Re: [PATCH v3] x86: use builtins to read eflags

From: Bill Wendling
Date: Tue Feb 08 2022 - 18:19:07 EST


On Tue, Feb 8, 2022 at 1:14 AM David Laight <David.Laight@xxxxxxxxxx> wrote:
>
> From: Nick Desaulniers
> > Sent: 07 February 2022 22:12
> >
> > On Thu, Feb 3, 2022 at 4:57 PM Bill Wendling <morbo@xxxxxxxxxx> wrote:
> > >
> > > GCC and Clang both have builtins to read and write the EFLAGS register.
> > > This allows the compiler to determine the best way to generate this
> > > code, which can improve code generation.
> > >
> > > This issue arose due to Clang's issue with the "=rm" constraint. Clang
> > > chooses to be conservative in these situations, and so uses memory
> > > instead of registers.

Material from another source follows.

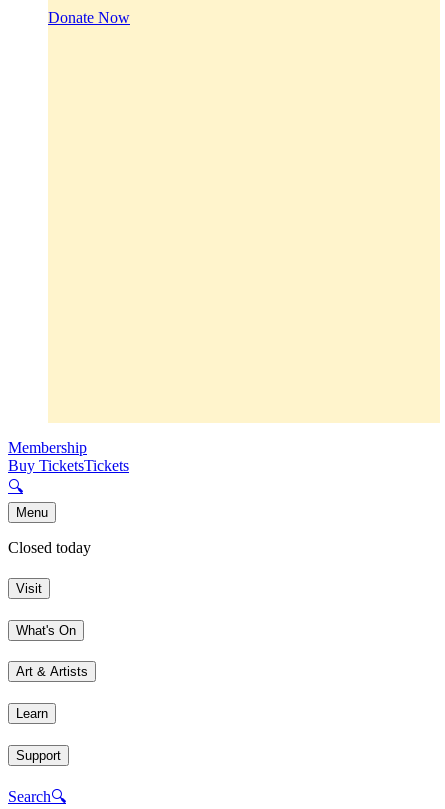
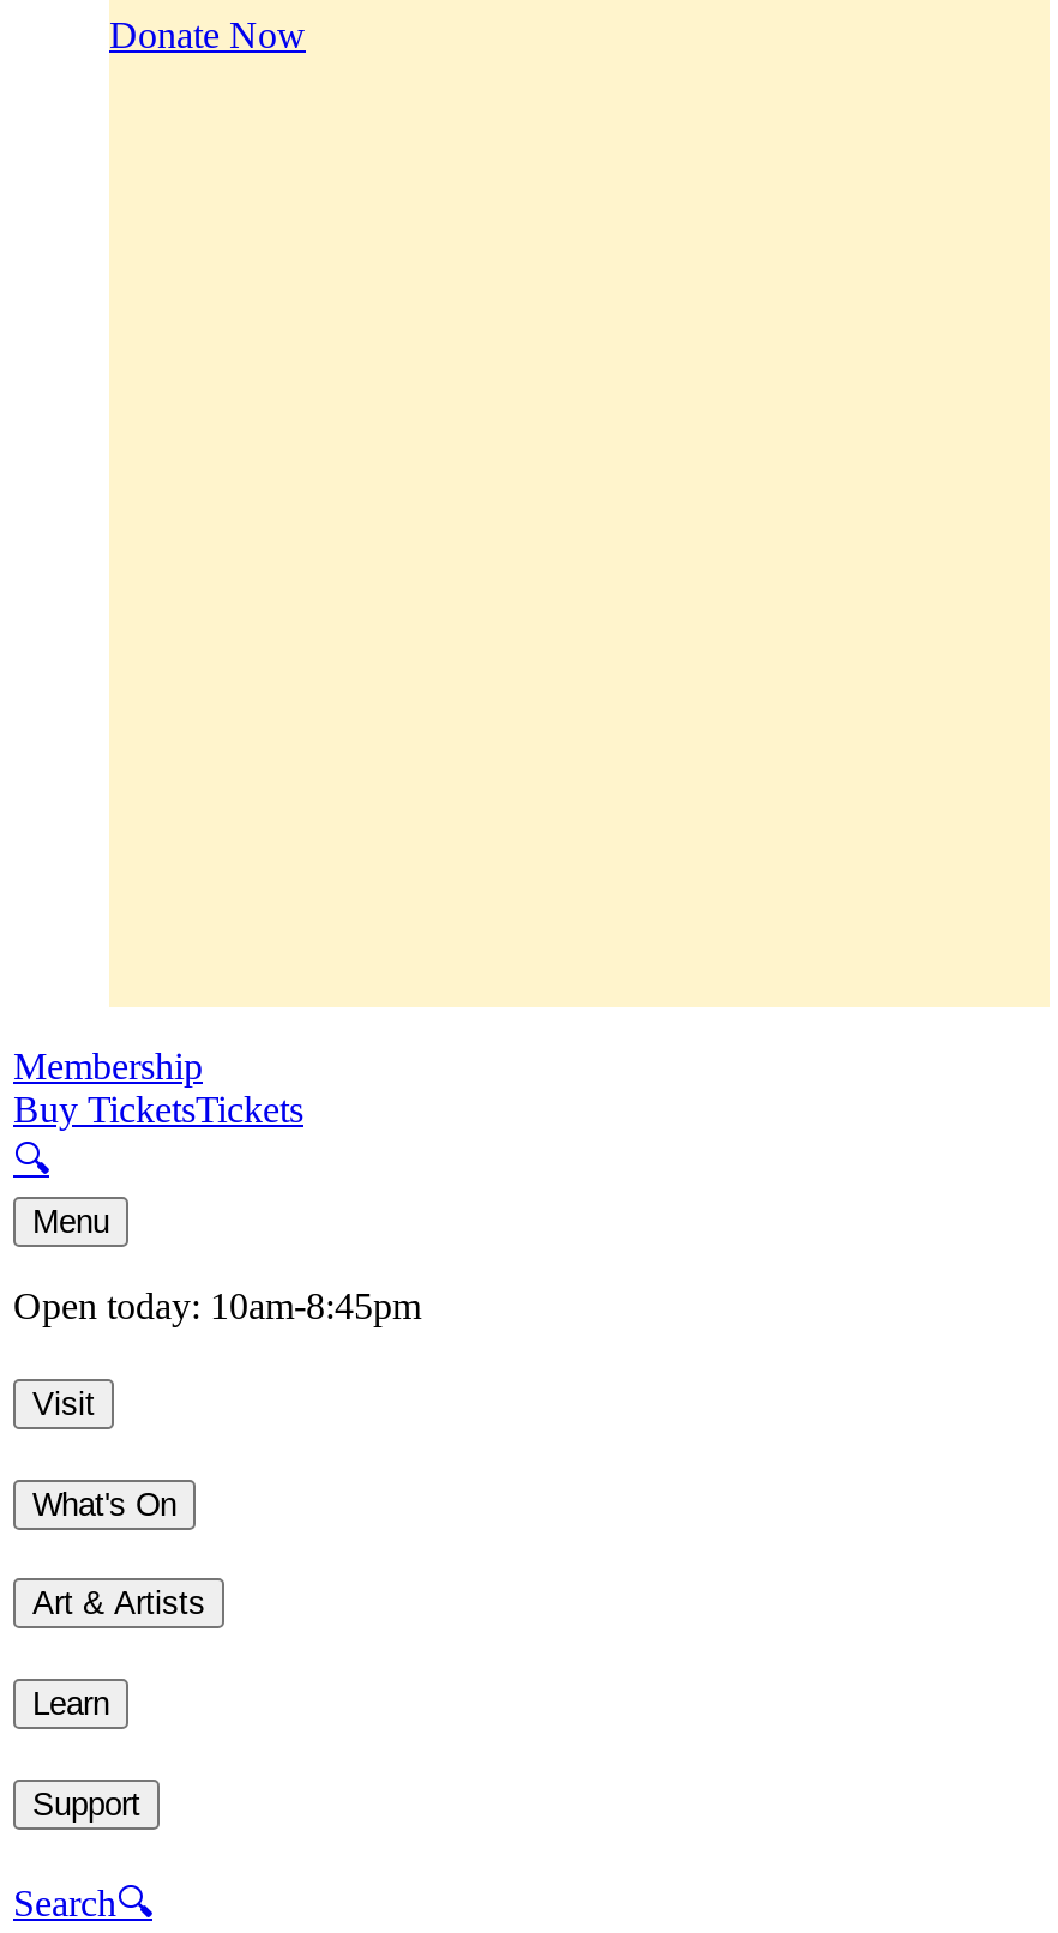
[8,539,91,556] Closed today -> [13,1286,421,1327] Open today: 10am-8:45pm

This is a known issue, which is currently being
> > > addressed.
>
> How much performance would be lost by just using "=r"?
>
> You get two instructions if the actual target is memory.

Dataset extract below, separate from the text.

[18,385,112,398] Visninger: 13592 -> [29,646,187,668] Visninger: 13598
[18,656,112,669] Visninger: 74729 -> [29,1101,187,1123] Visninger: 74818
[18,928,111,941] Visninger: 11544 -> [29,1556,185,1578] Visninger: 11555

> This might be a marginal code size increase - but not much,
> It might also slow things down if the execution is limited
> by the instruction decoder.
>
> But on Intel cpu 'pop memory' is 2 uops, exactly the same
> as 'pop register' 'store register' (and I think amd is similar).
> So the actual execution time is exactly the same for both.
>
> Also it looks like clang's builtin is effectively "=r".
> Compiling:
> long fl;
> void native_save_fl(void) {
> fl = __builtin_ia32_readeflags_u64();
> }
> Not only generates a stack frame, it also generates:
> pushf; pop %rax; mov mem, %rax.
>
It used to be "=r" (see f1f029c7bfbf4e), but was changed back to "=rm"
in ab94fcf528d127. This pinging back and forth is another reason to
use the builtins and be done with it.

-bw